GOAL OF THE EXERCISE ->
Search the records below for "size"; copy each line that has it.

--- AVAILABLE DATA Enclosed Below ---

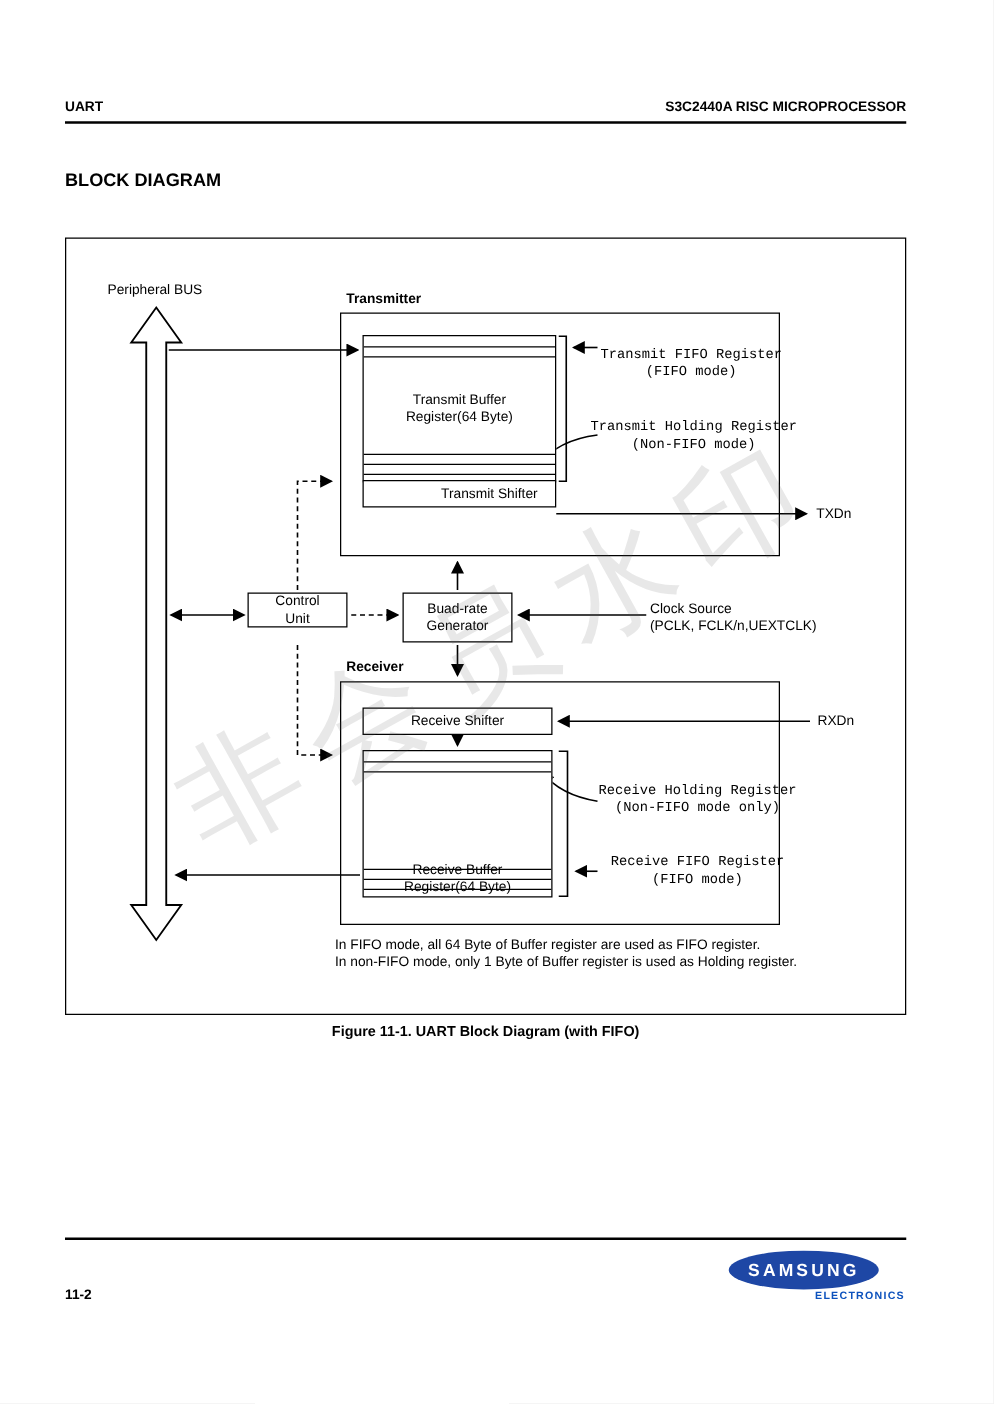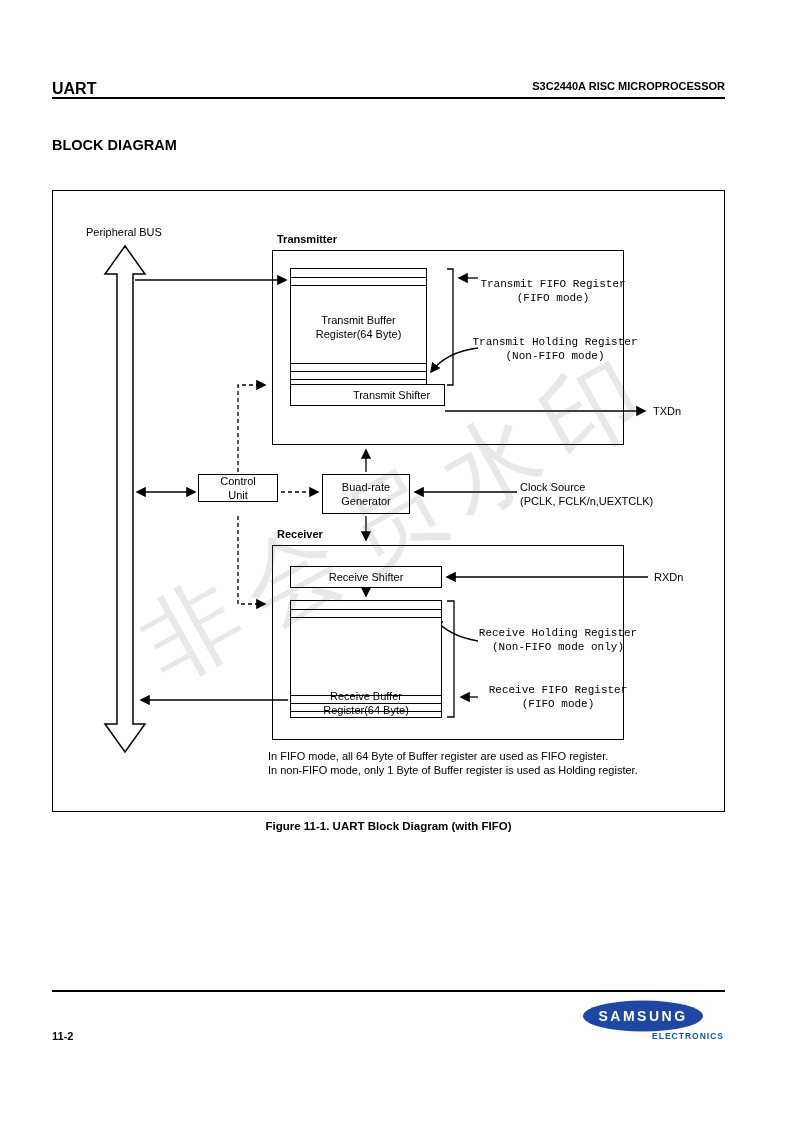--- a/index.html
+++ b/index.html
@@ -1,20 +1,20 @@
 <!DOCTYPE html>
 <html><head>
 <meta charset="utf-8">
 <style>
   * { margin:0; padding:0; box-sizing:border-box; }
   html,body { background:#e8e8e8; }
   body { font-family:"Liberation Sans","DejaVu Sans",sans-serif; color:#000; }
   .page { position:relative; width:795px; height:1123px; background:#fff; margin:0 auto; overflow:hidden; }
 
-  .hdr-left  { position:absolute; left:52px;  top:80px;  font-size:16px; font-weight:bold; }
+  .hdr-left  { position:absolute; left:52px;  top:80px;  font-size:11px; font-weight:bold; }
   .hdr-right { position:absolute; right:70px; top:80px;  font-size:11px; font-weight:bold; }
   .hdr-rule  { position:absolute; left:52px;  top:97px;  width:673px; height:2px; background:#000; }
 
   .section-title { position:absolute; left:52px; top:137px; font-size:14.5px; font-weight:bold; }
 
   .figure-border { position:absolute; left:52px; top:190px; width:673px; height:622px;
                    border:1.5px solid #000; background:#fff; z-index:1; }
 
   .outer-box { position:absolute; border:1.3px solid #000; background:#fff; z-index:2; }
   .connector-layer { position:absolute; left:0; top:0; z-index:3; pointer-events:none; }
@@ -81,21 +81,21 @@
       <line x1="478" y1="697" x2="461" y2="697" marker-end="url(#arr)"></line>
       <path d="M 447 601 L 454 601 L 454 717 L 447 717"></path>
       <line x1="288" y1="700" x2="141" y2="700" marker-end="url(#arr)"></line>
     </g>
   </svg>
 
   <div class="lbl" style="left:86px; top:225px;">Peripheral BUS</div>
   <div class="lbl bold" style="left:277px; top:232px;">Transmitter</div>
   <div class="lbl bold" style="left:277px; top:527px;">Receiver</div>
 
-  <div class="box" style="left:290px; top:268px; width:137px; height:118px;">
+  <div class="box" style="left:290px; top:268px; width:155px; height:118px;">
     <div class="rowline" style="top:8px"></div>
     <div class="rowline" style="top:16px"></div>
     <div class="rowline" style="top:94px"></div>
     <div class="rowline" style="top:102px"></div>
     <div class="rowline" style="top:110px"></div>
     <div>Transmit Buffer</div>
     <div>Register(64 Byte)</div>
   </div>
   <div class="box" style="left:290px; top:384px; width:155px; height:22px;padding-left:48px;">
     <div>Transmit Shifter</div>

--- End of Enclosed AVAILABLE DATA ---

ANSWER BOX ->
-  .hdr-left  { position:absolute; left:52px;  top:80px;  font-size:16px; font-weight:bold; }
+  .hdr-left  { position:absolute; left:52px;  top:80px;  font-size:11px; font-weight:bold; }
   .hdr-right { position:absolute; right:70px; top:80px;  font-size:11px; font-weight:bold; }
   .section-title { position:absolute; left:52px; top:137px; font-size:14.5px; font-weight:bold; }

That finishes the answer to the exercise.